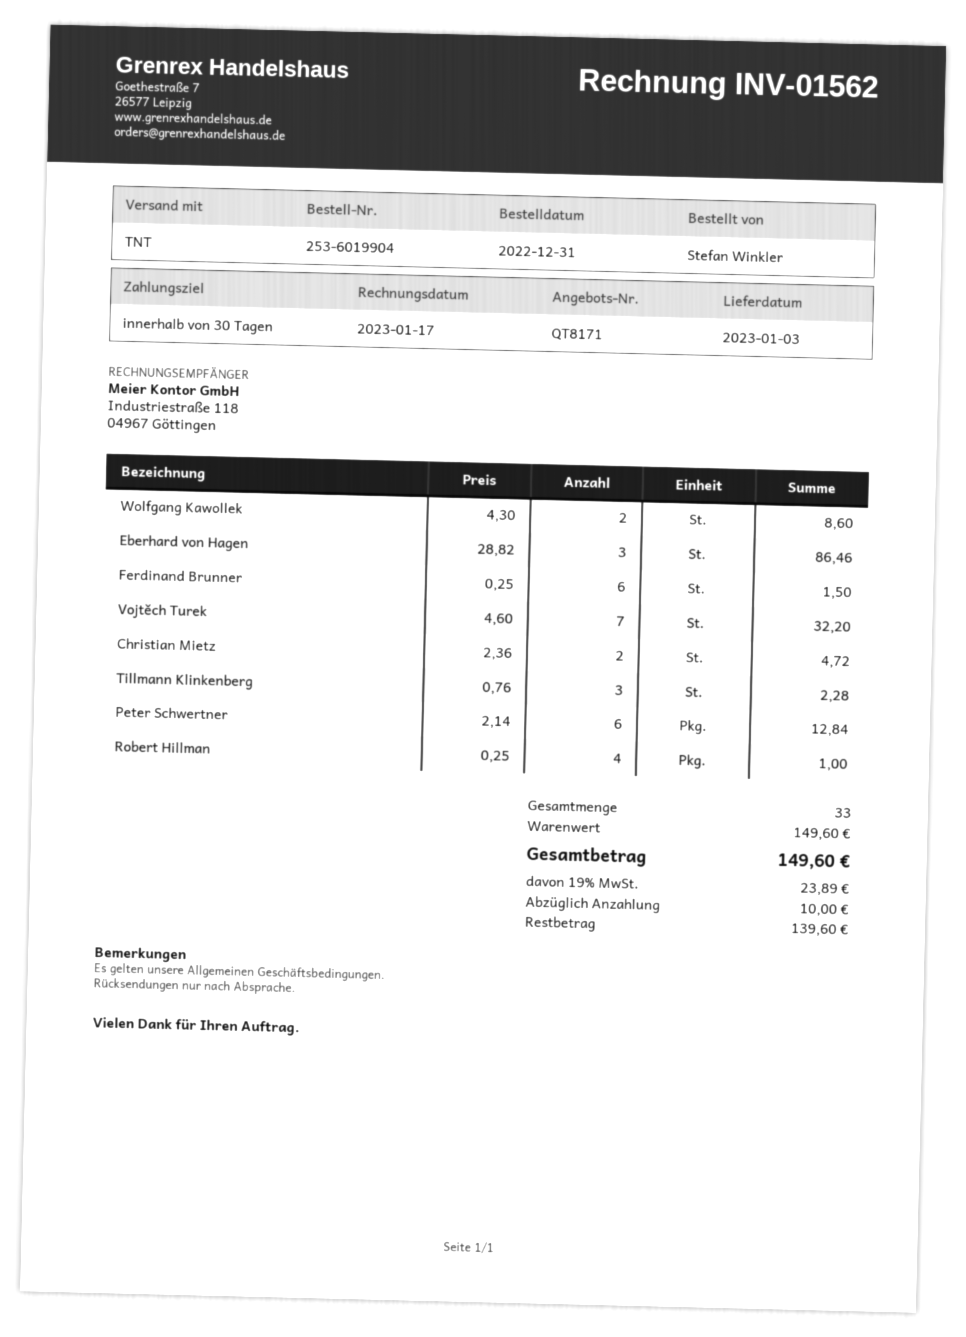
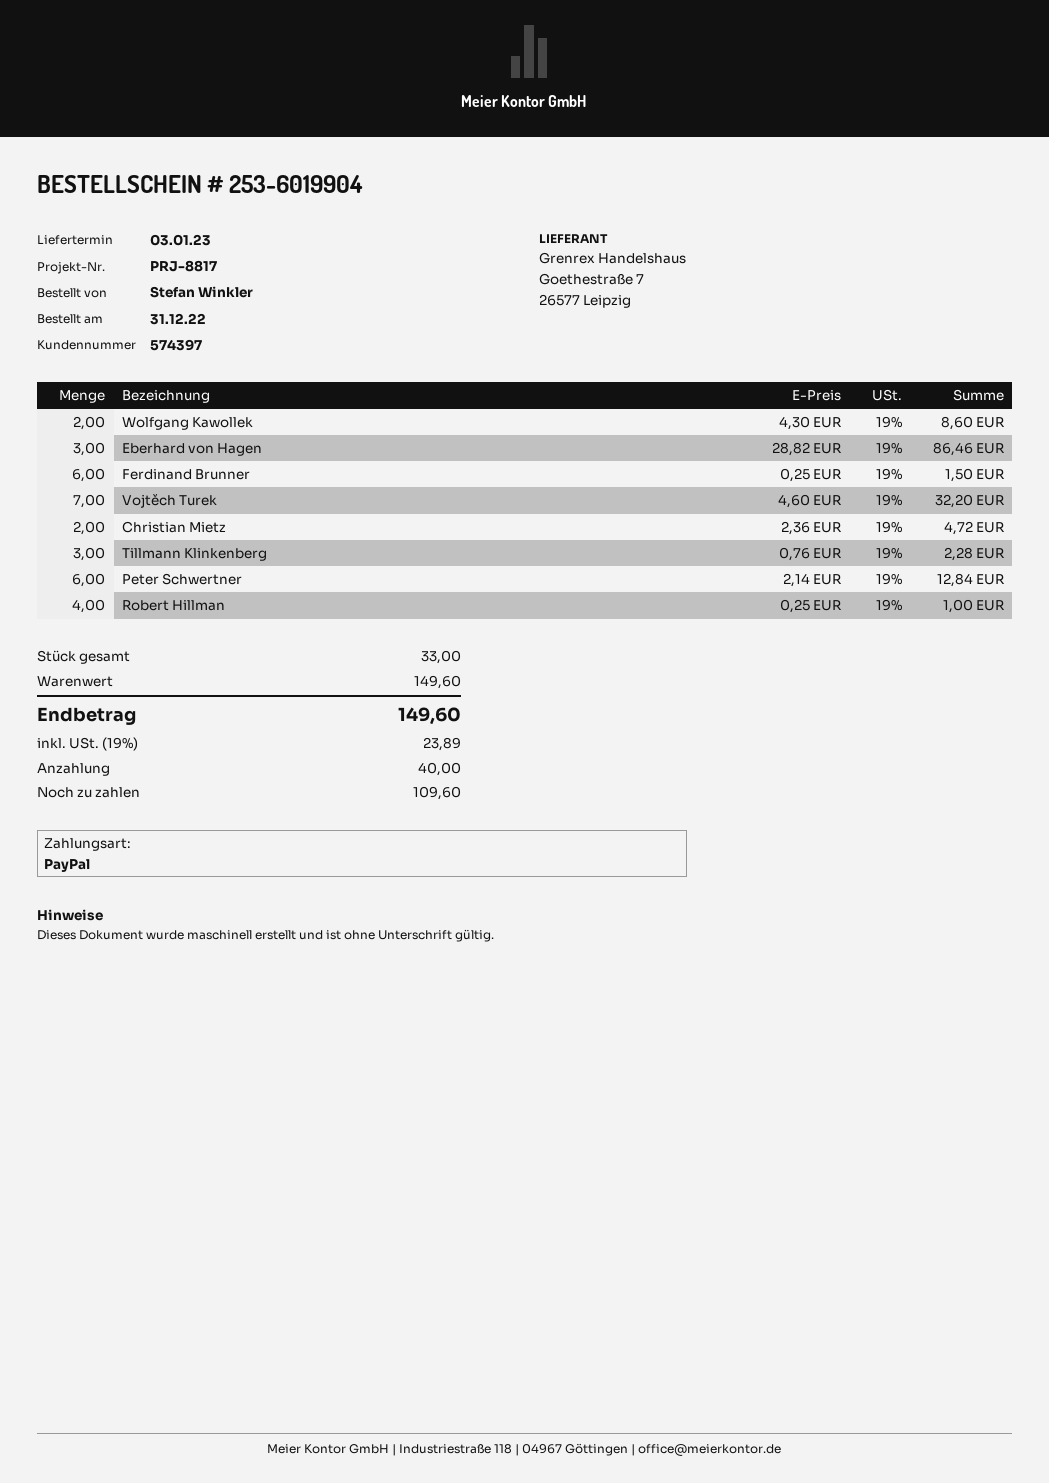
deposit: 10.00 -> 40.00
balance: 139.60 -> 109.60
_ _ _ _ _ _ _
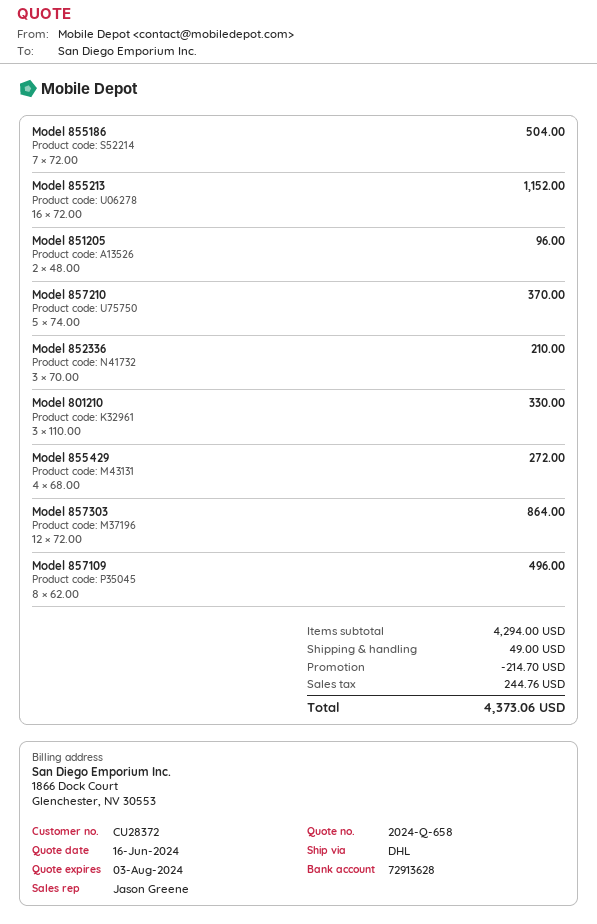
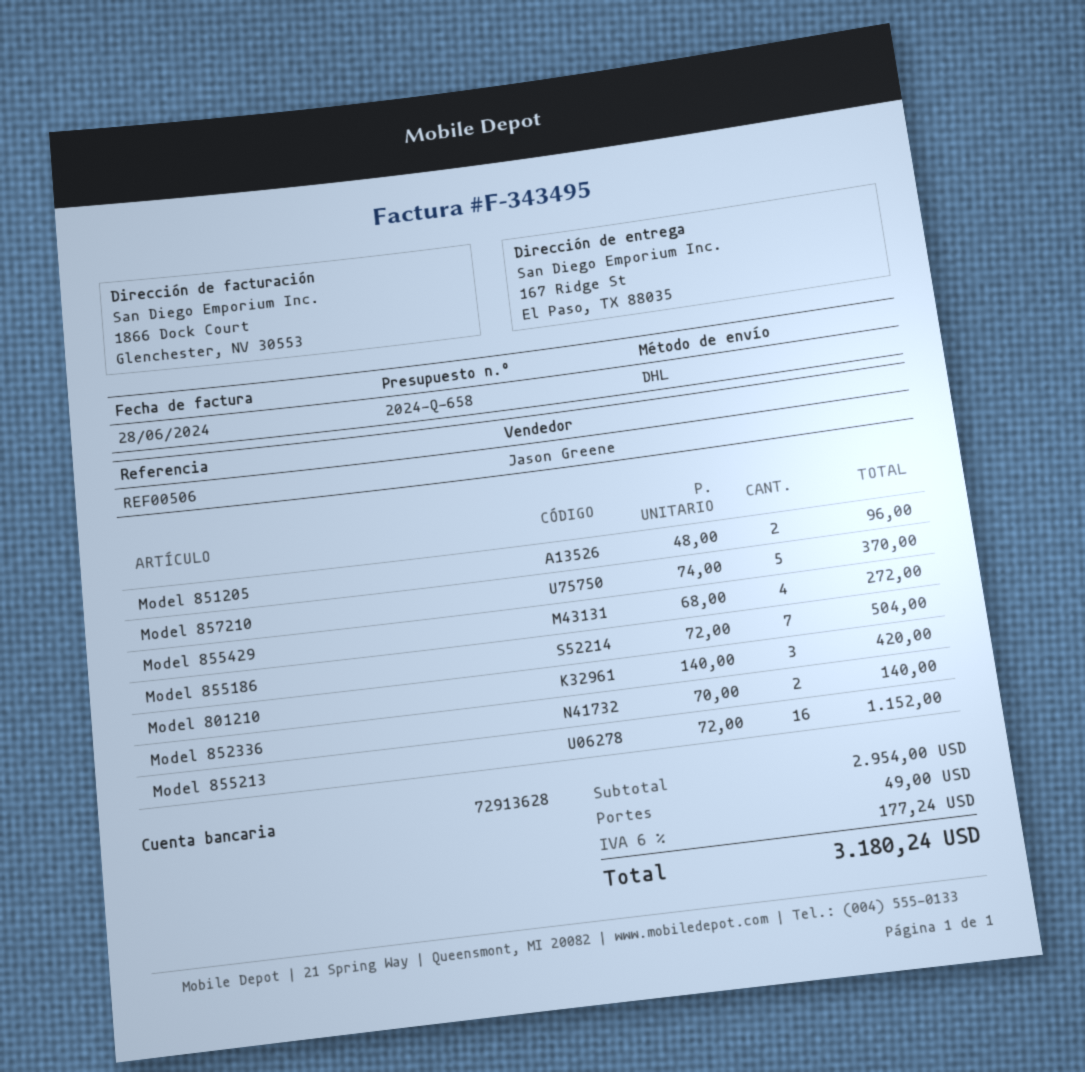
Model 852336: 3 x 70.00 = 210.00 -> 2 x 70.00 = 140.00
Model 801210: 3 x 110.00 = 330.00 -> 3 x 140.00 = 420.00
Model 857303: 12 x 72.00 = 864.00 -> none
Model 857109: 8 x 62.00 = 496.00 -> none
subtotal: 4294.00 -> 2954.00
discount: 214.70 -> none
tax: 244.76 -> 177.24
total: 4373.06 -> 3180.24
_ _ _ _ _ _ _
Work task: Look through the data above. Find each line with the string "none" and copy it.

Task solution:
Model 857303: 12 x 72.00 = 864.00 -> none
Model 857109: 8 x 62.00 = 496.00 -> none
discount: 214.70 -> none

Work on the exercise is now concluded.